> _Exercise requirements_: The records below need to be repeated exactly, though not their pictures.

START Information shown

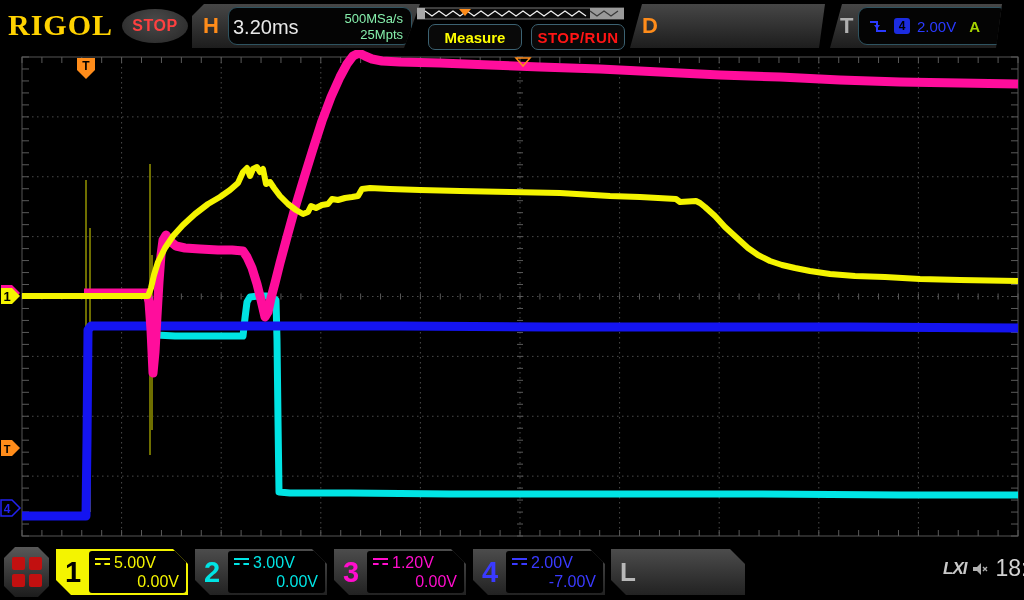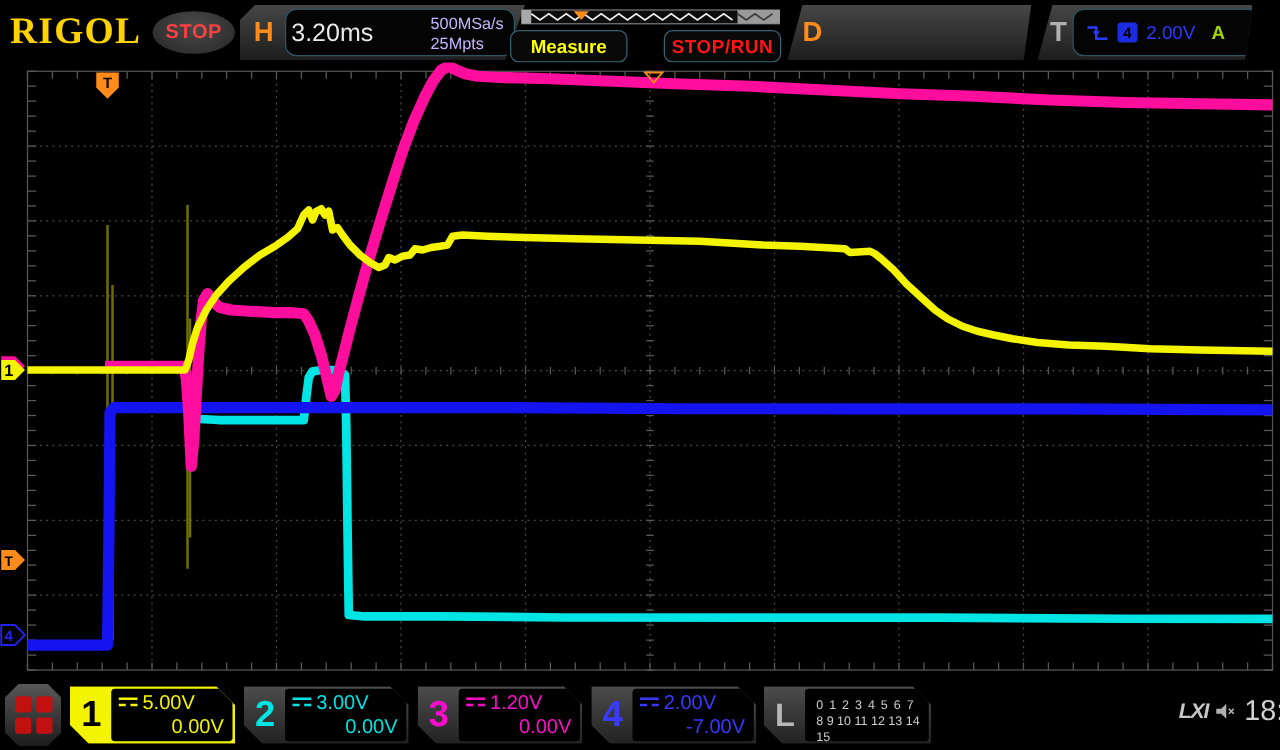--- a/index.html
+++ b/index.html
@@ -31,7 +31,7 @@
   .dval{left:38px;width:148px;}
   .tval{left:28px;width:138px;display:flex;align-items:center;gap:7px;padding-left:10px;}
   .bigval{position:absolute;left:4px;top:8px;font-size:20px;color:#e8e8e8;}
-  .srate{position:absolute;right:8px;top:3px;text-align:left;color:#c4b5fd;
+  .srate{position:absolute;right:8px;top:3px;text-align:right;color:#86efac;
         font-size:13px;line-height:16px;}
   .btn{position:absolute;top:24px;height:24px;background:#090909;
        border:1px solid #3c6272;border-radius:7px;display:flex;align-items:center;

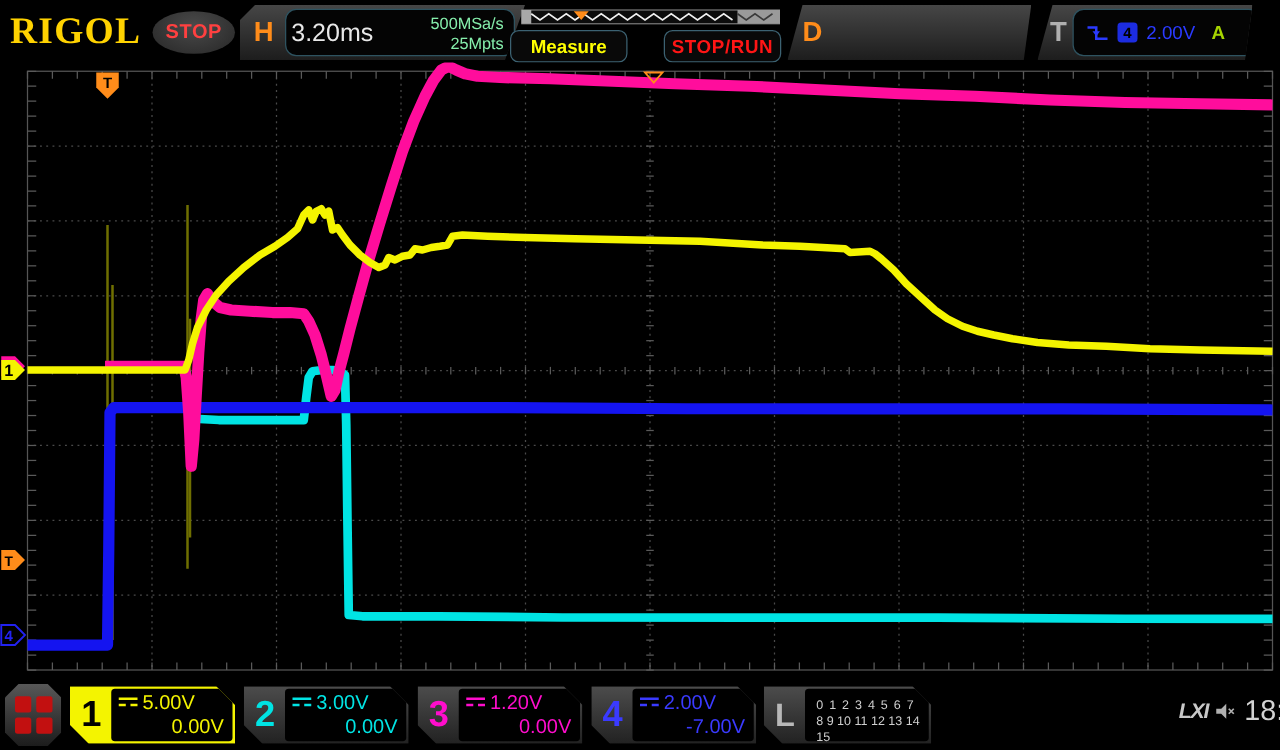--- a/index.html
+++ b/index.html
@@ -36,7 +36,7 @@
   .btn{position:absolute;top:24px;height:24px;background:#090909;
        border:1px solid #3c6272;border-radius:7px;display:flex;align-items:center;
        justify-content:center;font-size:15px;font-weight:bold;}
-  .measure{left:408px;width:92px;color:#ffff00;}
+  .measure{left:428px;width:92px;color:#ffff00;}
   .stoprun{left:531px;width:92px;color:#ff1515;letter-spacing:.5px;}
   .srcbadge{width:16px;height:16px;background:#1c2ce0;border-radius:3px;color:#000;
        font-size:12px;font-weight:bold;display:flex;align-items:center;justify-content:center;}

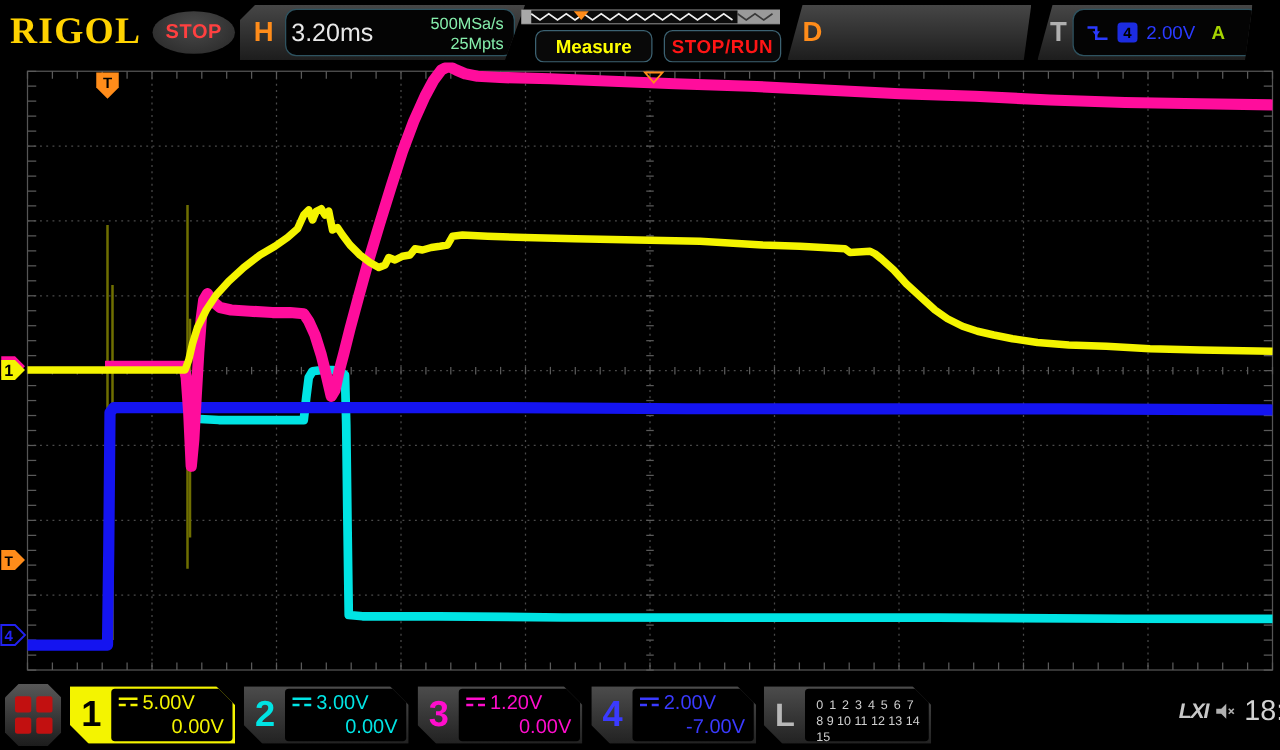--- a/index.html
+++ b/index.html
@@ -522,10 +522,6 @@
 
   <div class="abs chbox labox">
     <div class="chtab" style="color:#b8b8b8;font-size:26px;">L</div>
-    <div class="lapanel">
-      <div>0 1 2 3  4 5 6 7</div>
-      <div style="letter-spacing:0;">8 9 10 11 12 13 14 15</div>
-    </div>
   </div>
 
   <div class="abs statusarea">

END Information shown

> _Task output_:
--- a/index.html
+++ b/index.html
@@ -31,7 +31,7 @@
   .dval{left:38px;width:148px;}
   .tval{left:28px;width:138px;display:flex;align-items:center;gap:7px;padding-left:10px;}
   .bigval{position:absolute;left:4px;top:8px;font-size:20px;color:#e8e8e8;}
-  .srate{position:absolute;right:8px;top:3px;text-align:left;color:#c4b5fd;
+  .srate{position:absolute;right:8px;top:3px;text-align:right;color:#86efac;
         font-size:13px;line-height:16px;}
   .btn{position:absolute;top:24px;height:24px;background:#090909;
        border:1px solid #3c6272;border-radius:7px;display:flex;align-items:center;

--- a/index.html
+++ b/index.html
@@ -36,7 +36,7 @@
   .btn{position:absolute;top:24px;height:24px;background:#090909;
        border:1px solid #3c6272;border-radius:7px;display:flex;align-items:center;
        justify-content:center;font-size:15px;font-weight:bold;}
-  .measure{left:408px;width:92px;color:#ffff00;}
+  .measure{left:428px;width:92px;color:#ffff00;}
   .stoprun{left:531px;width:92px;color:#ff1515;letter-spacing:.5px;}
   .srcbadge{width:16px;height:16px;background:#1c2ce0;border-radius:3px;color:#000;
        font-size:12px;font-weight:bold;display:flex;align-items:center;justify-content:center;}

--- a/index.html
+++ b/index.html
@@ -522,10 +522,6 @@
 
   <div class="abs chbox labox">
     <div class="chtab" style="color:#b8b8b8;font-size:26px;">L</div>
-    <div class="lapanel">
-      <div>0 1 2 3  4 5 6 7</div>
-      <div style="letter-spacing:0;">8 9 10 11 12 13 14 15</div>
-    </div>
   </div>
 
   <div class="abs statusarea">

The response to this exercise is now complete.